La vicepresidenta recorrió la fábrica de neumáticos en un acto polémico que evidencia el impacto de las políticas de apertura comercial en el sector automotor nacional.
En conmemoración del Día de la Industria Nacional, la vicepresidente Victoria Villarruel realizó una visita a la planta de neumáticos Fate, un símbolo de los desafíos que enfrenta la producción local debido a la apertura de importaciones. La visita generó controversia, ya que los trabajadores criticaron que las políticas gubernamentales, especialmente las facilitadas por la reciente Ley de Bases, han favorecido la entrada masiva de neumáticos importados, principalmente desde China y Brasil. Estos países han ganado cuota de mercado en Argentina ante la reducción de aranceles implementada en la gestión libertaria, lo que ha provocado una importante crisis en el sector.
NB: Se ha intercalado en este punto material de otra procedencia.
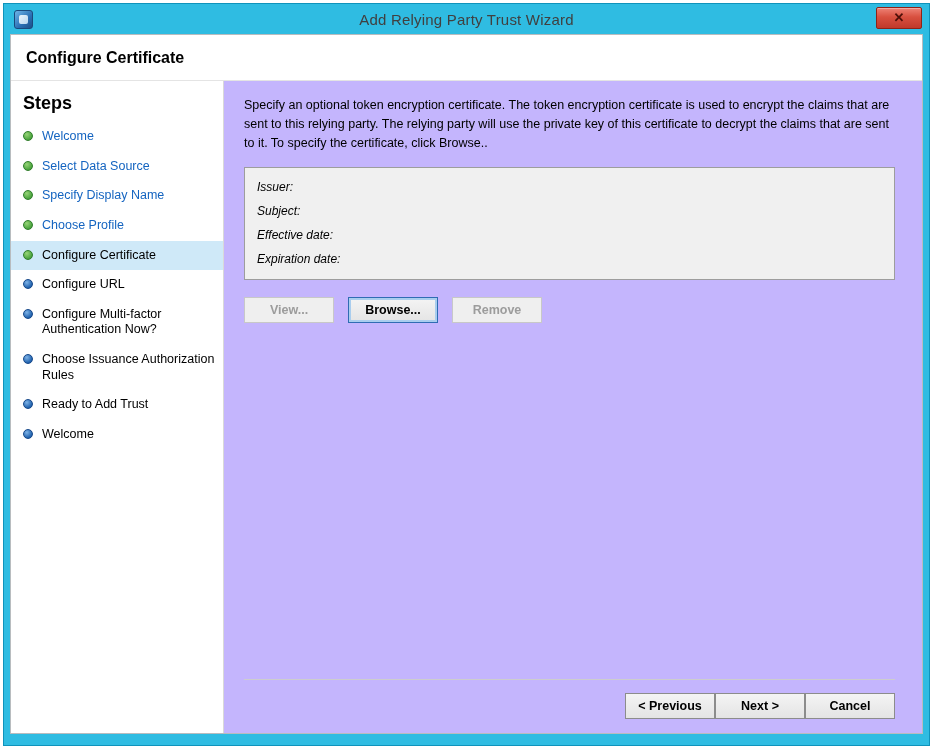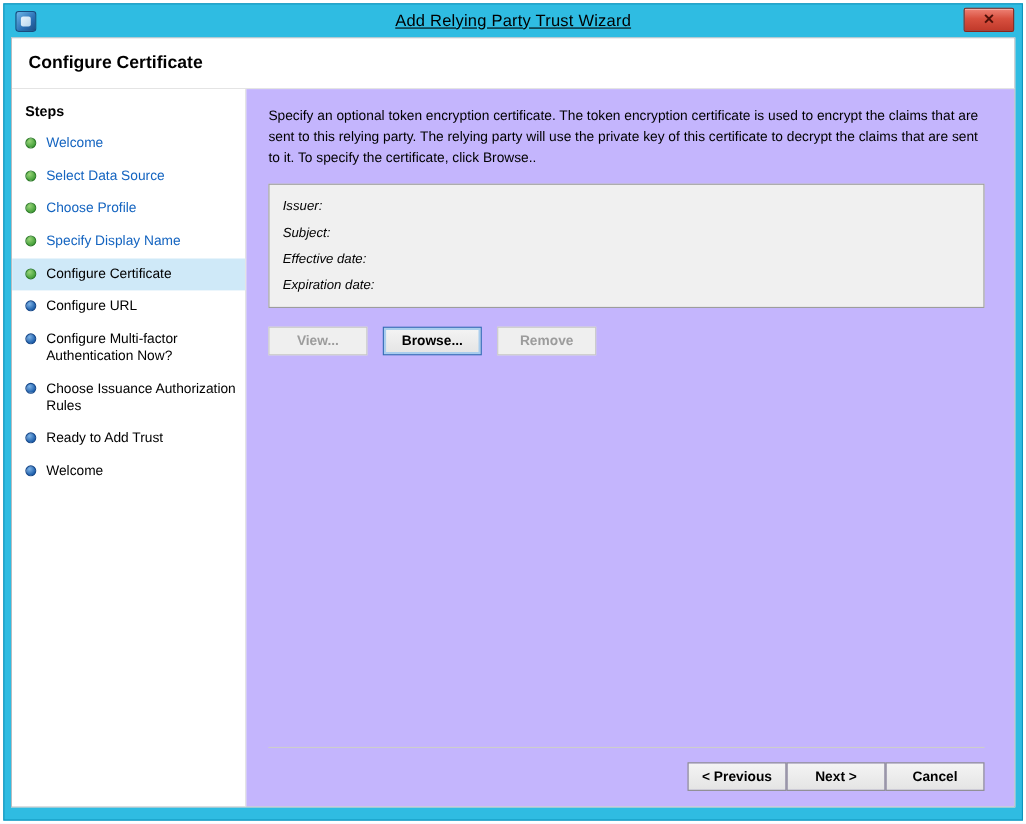--- a/index.html
+++ b/index.html
@@ -39,7 +39,7 @@
   }
   .titlebar .title {
     position: absolute; left: 0; right: 0; text-align: center;
-    font-size: 15px; color: #000000; letter-spacing: 0.2px; text-decoration: underline;
+    font-size: 15px; color: #404040; letter-spacing: 0.2px;
   }
   .close-btn {
     position: absolute; right: 7px; top: 3px;

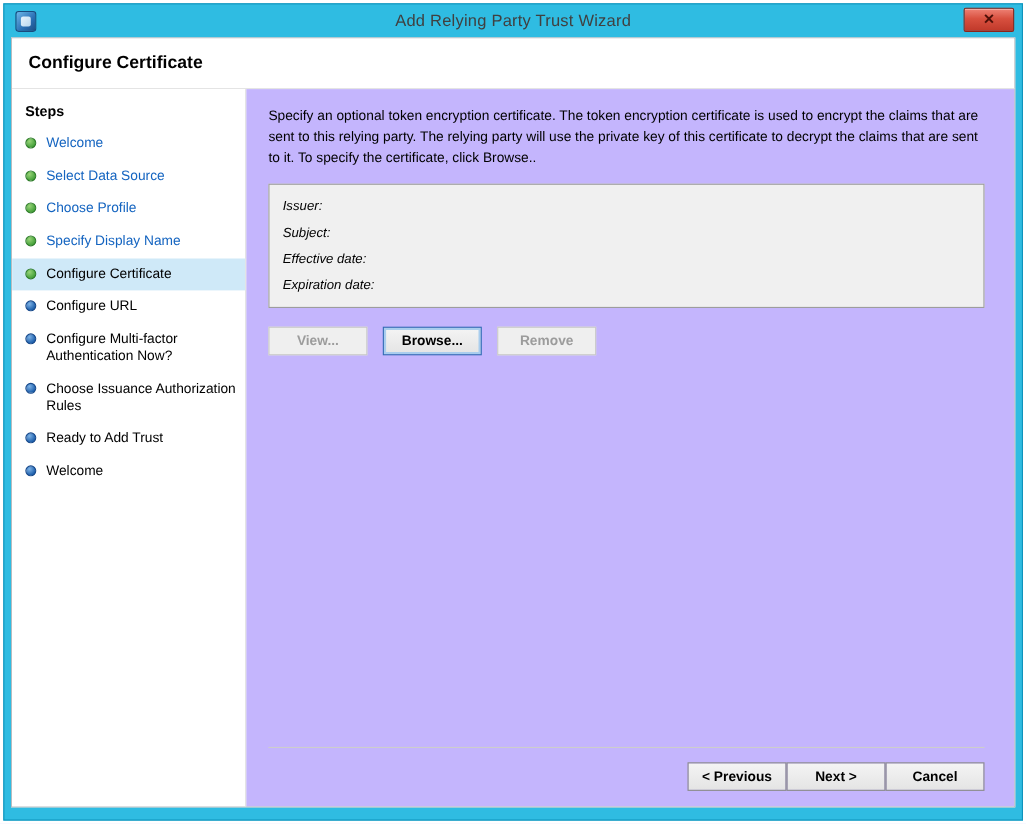--- a/index.html
+++ b/index.html
@@ -81,7 +81,7 @@
     overflow: hidden;
   }
   .steps-title {
-    font-weight: bold; font-size: 13px; color: #000;
+    font-weight: bold; font-size: 18px; color: #000;
     padding: 4px 12px 8px 12px;
   }
   .steps { list-style: none; margin: 0; padding: 0; }

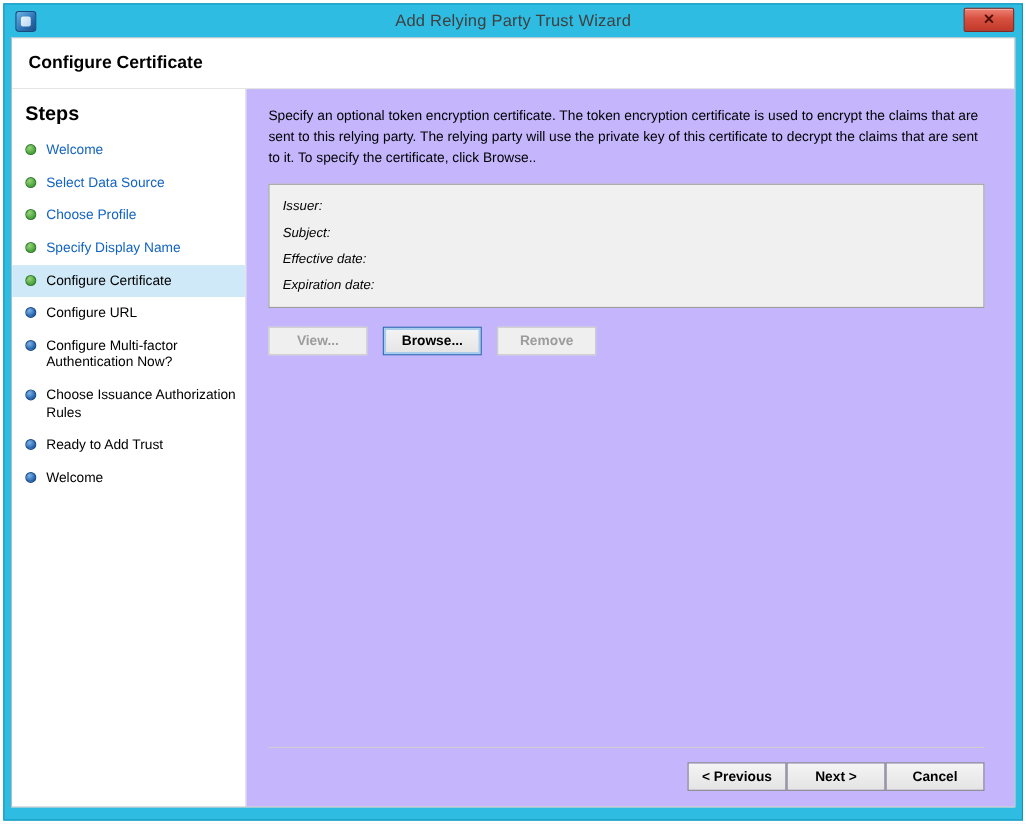--- a/index.html
+++ b/index.html
@@ -196,11 +196,11 @@
           </li>
           <li class="step done">
             <span class="bullet green"></span>
+            <span class="step-label">Specify Display Name</span>
+          </li>
+          <li class="step done">
+            <span class="bullet green"></span>
             <span class="step-label">Choose Profile</span>
-          </li>
-          <li class="step done">
-            <span class="bullet green"></span>
-            <span class="step-label">Specify Display Name</span>
           </li>
           <li class="step current">
             <span class="bullet green"></span>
Desde abril, Fate ha enfrentado despidos y suspensiones en su planta, afectando a los empleados y generando descontento sindical. La intervención de Villarruel no pasó desapercibida para los gremios, que la calificaron como una provocación en medio de la situación. Los delegados sindicales entregaron a la vicepresidenta un documento donde acusaron que la política de importación indiscriminada ha sido utilizada por empresas para justificar despidos y reducir costos, perjudicando la producción nacional.
La crisis en la industria de neumáticos no sólo afecta a Fate; Pirelli ha visto detener su producción por exceso de inventario, y otras multinacionales han movilizado inversiones fuera del país, reemplazando mano de obra local por importaciones o actividades de menor intensidad laboral. La situación refleja los efectos económicos de las políticas comerciales en un sector clave para la economía argentina, que pelea por mantener la competitividad y el empleo.